Task instructions: What is the number of lines below that contain the word "ascending"? Give only that number.

[Start of section]

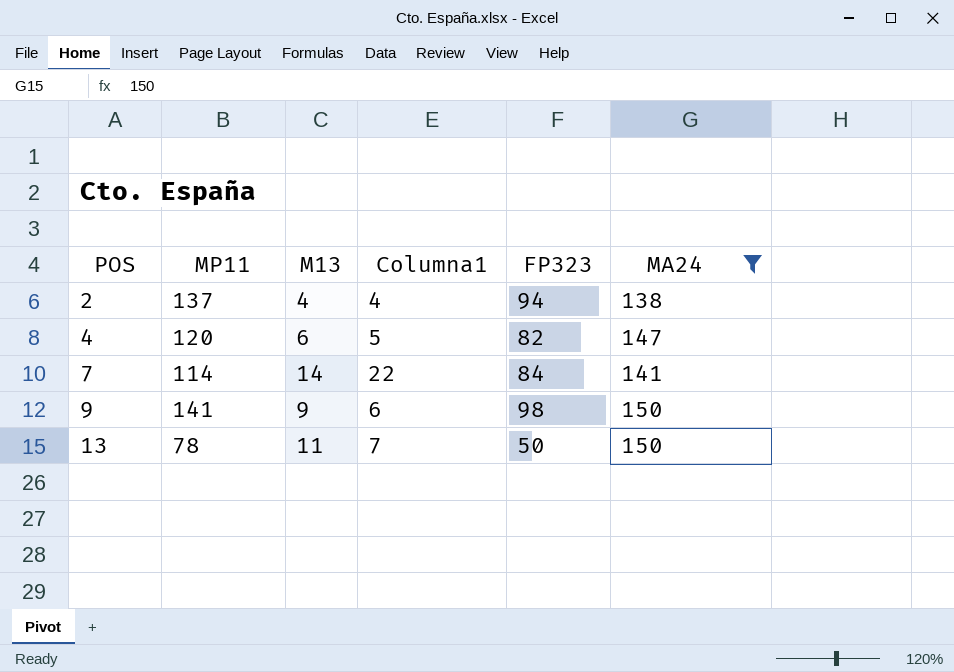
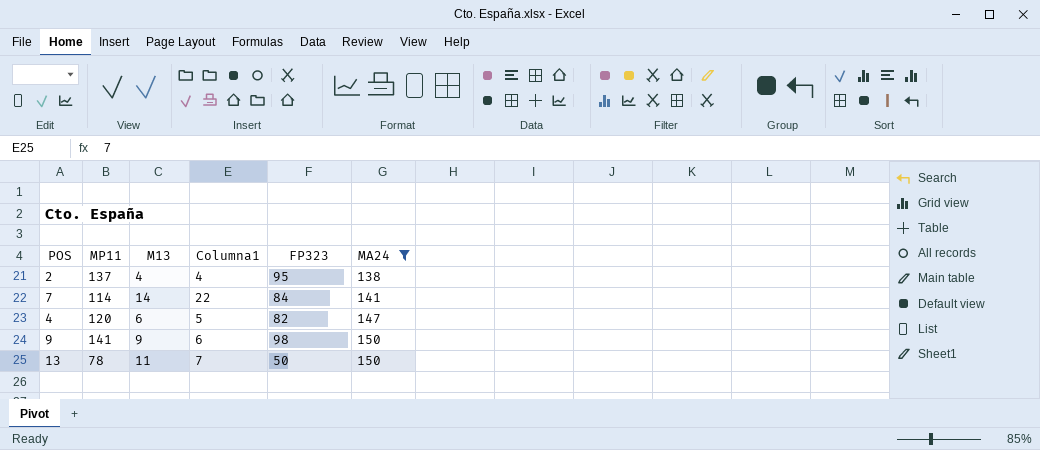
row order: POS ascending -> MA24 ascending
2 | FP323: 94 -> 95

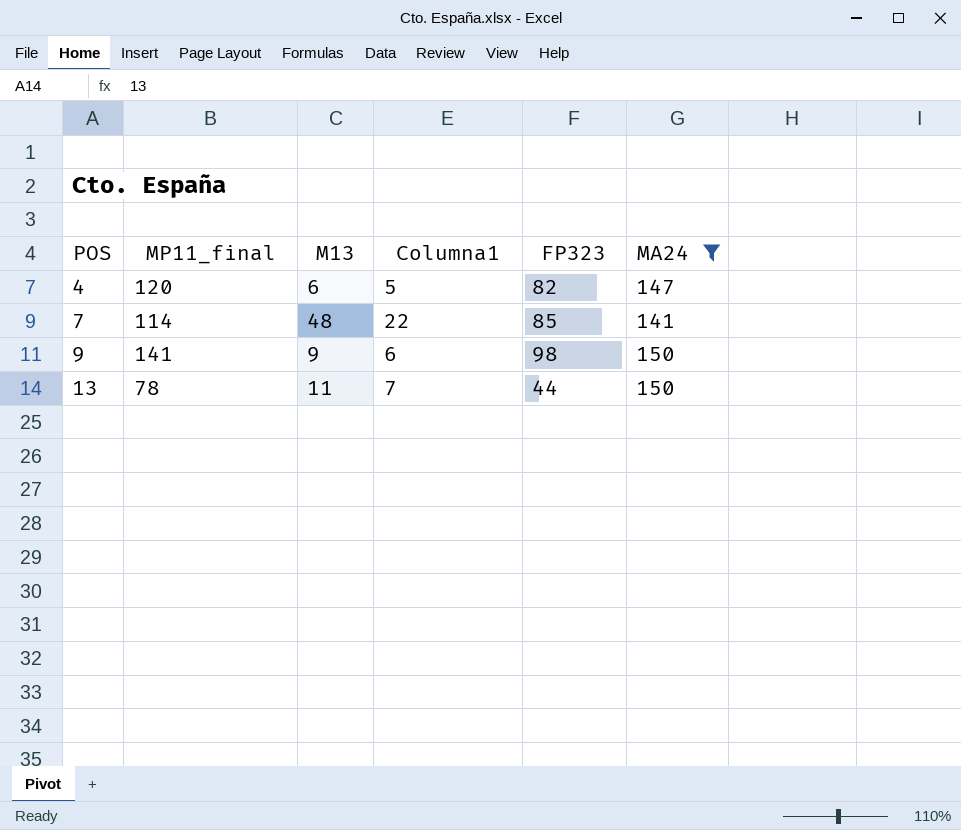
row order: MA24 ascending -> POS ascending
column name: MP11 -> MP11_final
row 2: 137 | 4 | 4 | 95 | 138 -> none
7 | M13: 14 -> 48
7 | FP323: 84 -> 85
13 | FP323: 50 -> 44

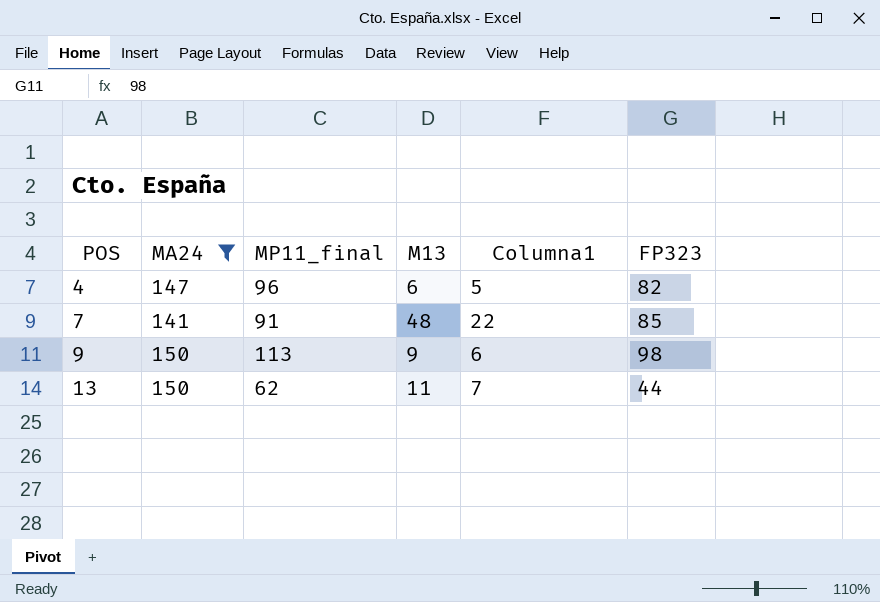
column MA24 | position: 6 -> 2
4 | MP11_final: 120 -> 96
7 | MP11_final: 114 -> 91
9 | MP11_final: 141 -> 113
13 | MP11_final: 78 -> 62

[End of section]

Answer area: 2